One common feature of interest in dental computer vision is the tooth as the unit of learning. Most dental images contain more than one tooth; in case of peri-apical radiographs, 2–3 teeth; for bitewings 4–10 teeth, for panoramics up to 32 teeth, and for intraoral photography various numbers depending on magnification etc. In many instances, CNNs are trained not on the overall image, but a cropped one, centered around a particular tooth [5,6]. This increases the number of training units, while care is needed when partitioning data to not cross-contaminate data from the same patient between splits. Moreover, so far, to the best of our knowledge the downsides and limitations of training on cropped data have not yet been systematically evaluated. One may assume that, for example, tooth classification models may show lower performance when trained on cropped images as they miss context (e.g., anatomic landmarks, structures, other teeth) allowing to identify the cropped tooth’s position and class. If this was the case, then researchers should aim to increase the number of images used for training instead of cropping images to artificially increase the sample size but potentially decrease the model performance.
In the present study, we aimed to apply deep CNNs to classify individual cropped teeth from dental panoramic radiographs. We hypothesize that the classification performance of CNNs is significantly improved by providing a larger scope of image context information around the region of interest.

2. Materials and Methods

2.1. Study Design

In the present study, labeled bounding boxes, each encapsulating one tooth, were used to generate image segments from panoramic radiographs with a varying amount of context information around the region of inaterest, the centrally located tooth. Residual CNNs with 34 layers (ResNet-34) were trained, validated and tested on data of varying extent and context information [7]. The Mann–Kendall (M-K) test was employed to evaluate the impact of context information on the classification performance [8]. Reporting of this study follows the STARD guideline [9] and the Checklist for Artificial Intelligence in Dental Research [10].

2.2. Performance Metrics

The classification performance of the models was quantified by their accuracy and F1-score. Accuracy captures the proportion of correct classifications over all predictions of the model, while the F1-score considers the harmonic mean of precision (also referred to as positive predictive value (PPV)) and recall (also referred to as specificity). Due to a slight imbalance within the datasets, the F1-score was chosen as a primary metric. Secondary metrics were the area under the receiver operating characteristic curve (AUC), sensitivity, specificity, PPV, and negative predictive value (NPV). The model performance was evaluated on a hold-out test set consisting of 20% of the data.

2.3. Sample Size

A sample of 5008 retrospectively collected data from routine care was available, hence, no formal sample size estimation was performed.

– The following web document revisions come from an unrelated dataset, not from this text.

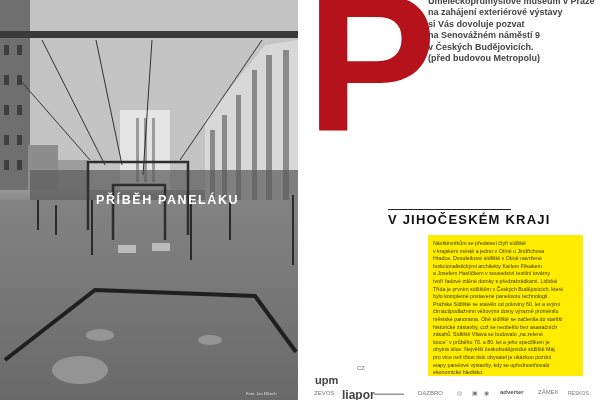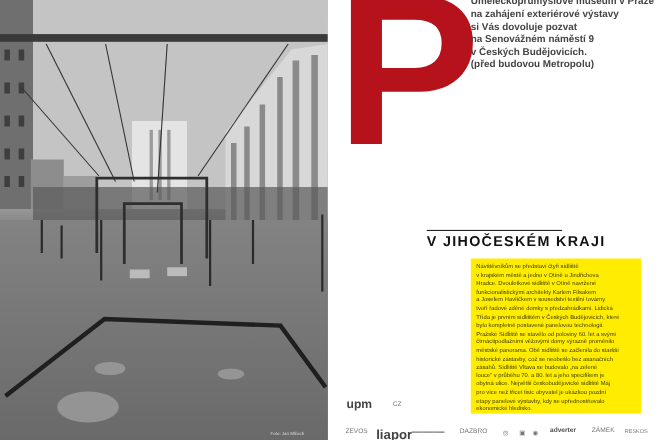--- a/index.html
+++ b/index.html
@@ -138,6 +138,7 @@
       <ellipse cx="210" cy="340" rx="12" ry="5"></ellipse>
     </g>
   </svg>
+  <div class="photo-title">PŘÍBĚH PANELÁKU</div>
   <div class="photo-credit">Foto: Jan Mlčoch</div>
 </div>
 

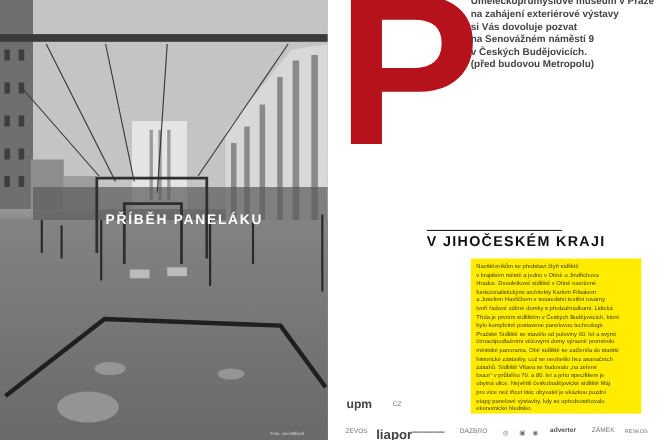--- a/index.html
+++ b/index.html
@@ -178,7 +178,7 @@
 </div>
 
 <div class="logos">
-  <span class="logo main" style="left:3px; top:0px;">upm</span>
+  <span class="logo main" style="left:3px; top:12px;">upm</span>
   <span class="logo" style="left:45px; top:3px;">CZ</span>
   <span class="logo" style="left:2px; top:28px;">ZEVOS</span>
   <span class="logo main" style="left:30px; top:26px; font-size:12px;">liapor</span>

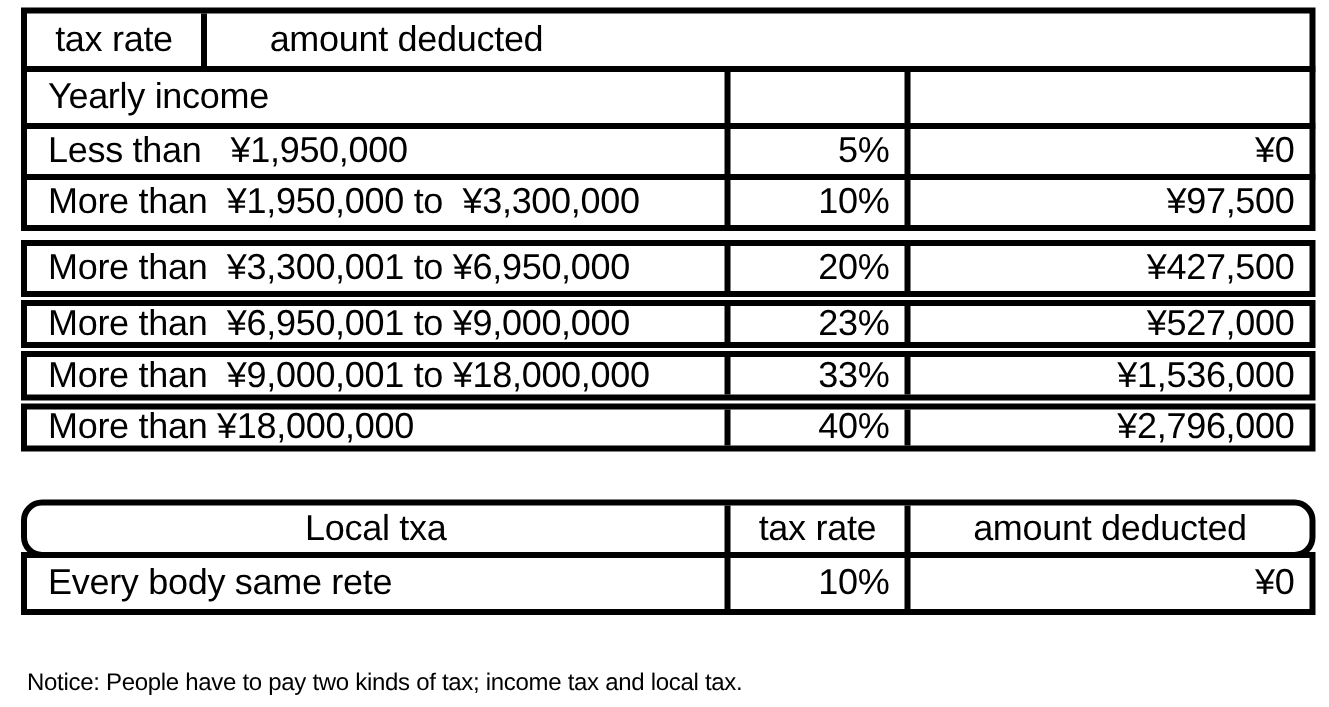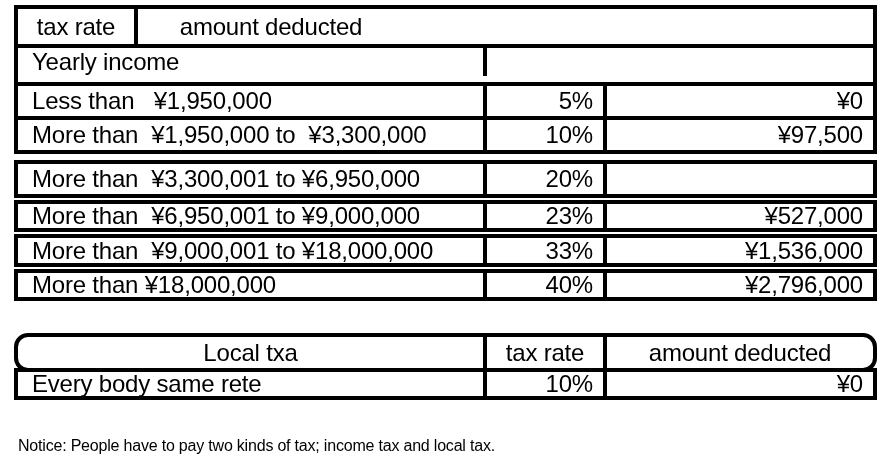--- a/index.html
+++ b/index.html
@@ -50,7 +50,7 @@
 
   
   .hrow   { height: 43px; }
-  .r0     { height: 42px; margin-top: -4px; flex-direction: column; }
+  .r0     { height: 42px; margin-top: -4px; }
   .r1     { height: 38px; margin-top: -4px; }
   .r2     { height: 38px; margin-top: -4px; }
   .r3     { height: 38px; margin-top: 6px; }

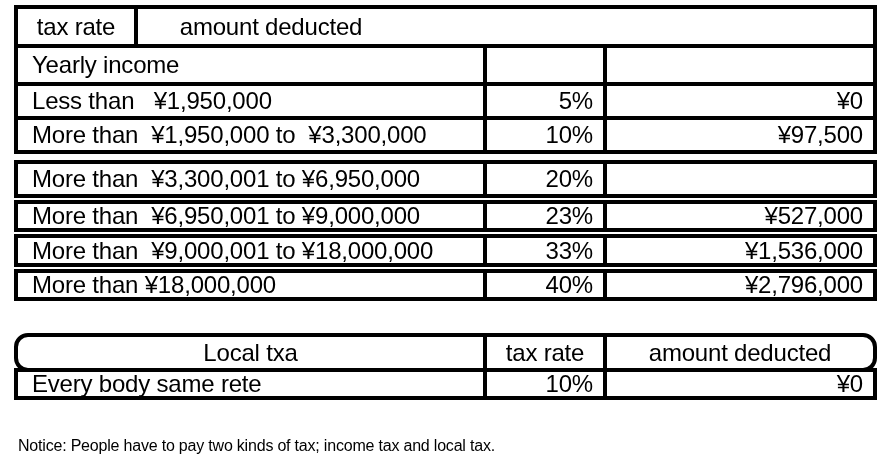--- a/index.html
+++ b/index.html
@@ -102,6 +102,7 @@
     <div class="row r3">
       <div class="cell c1">More than  ¥3,300,001 to ¥6,950,000</div>
       <div class="cell c2 num">20%</div>
+      <div class="cell c3 num">¥427,500</div>
     </div>
 
     <div class="row r4">

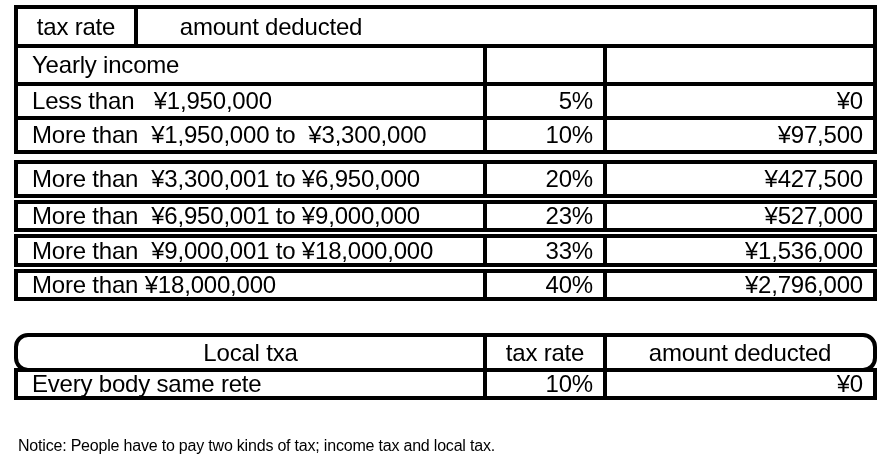--- a/index.html
+++ b/index.html
@@ -60,7 +60,7 @@
 
   
   .lhrow  { height: 39px; border-radius: 14px; }
-  .lr0    { height: 32px; margin-top: -4px; }
+  .lr0    { height: 42px; margin-top: -4px; }
 
   .notice {
     margin: 32px 0 0 4px;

2.4. Dataset and Reference Test

Our dataset contained 5008 dental panoramic radiographs with a mean number of 25.21 teeth per image. The data was collected between 2016 and 2019 during routine care at Charité-Universitätsmedizin Berlin. The collection of data was ethically approved (EA4/080/18). Totals of 50.8% and 49% of the panoramics originated from males and females, respectively (gender information for 0.2% were missing). The age at the time of visits ranged from 9 to 96 years, with a mean of 51.8 years. The radiographs were generated by radiographic devices from Sirona Densply (Bensheim, Germany), mainly ORTHOPHOS XG3D and ORTHOPHOS SL with CCD sensors.
The panoramic images were labeled bounding-box wise by dental experts. In total more than 50 experts were involved, including dental students, experienced dentist and researchers. Notably, we observed that labelling teeth is not a complex task and can be achieved with high accuracies by dental students, too. Each tooth was labeled based on the FDI notation. Each image was labelled once and then all labels were doublechecked by a second independent expert [11]. Each annotator independently assessed each image under standardized conditions using an in-house custom-built annotation tool as described before [12]. Prior to the annotation, the examiners were advised on how to place bounding boxes, including rotation etc.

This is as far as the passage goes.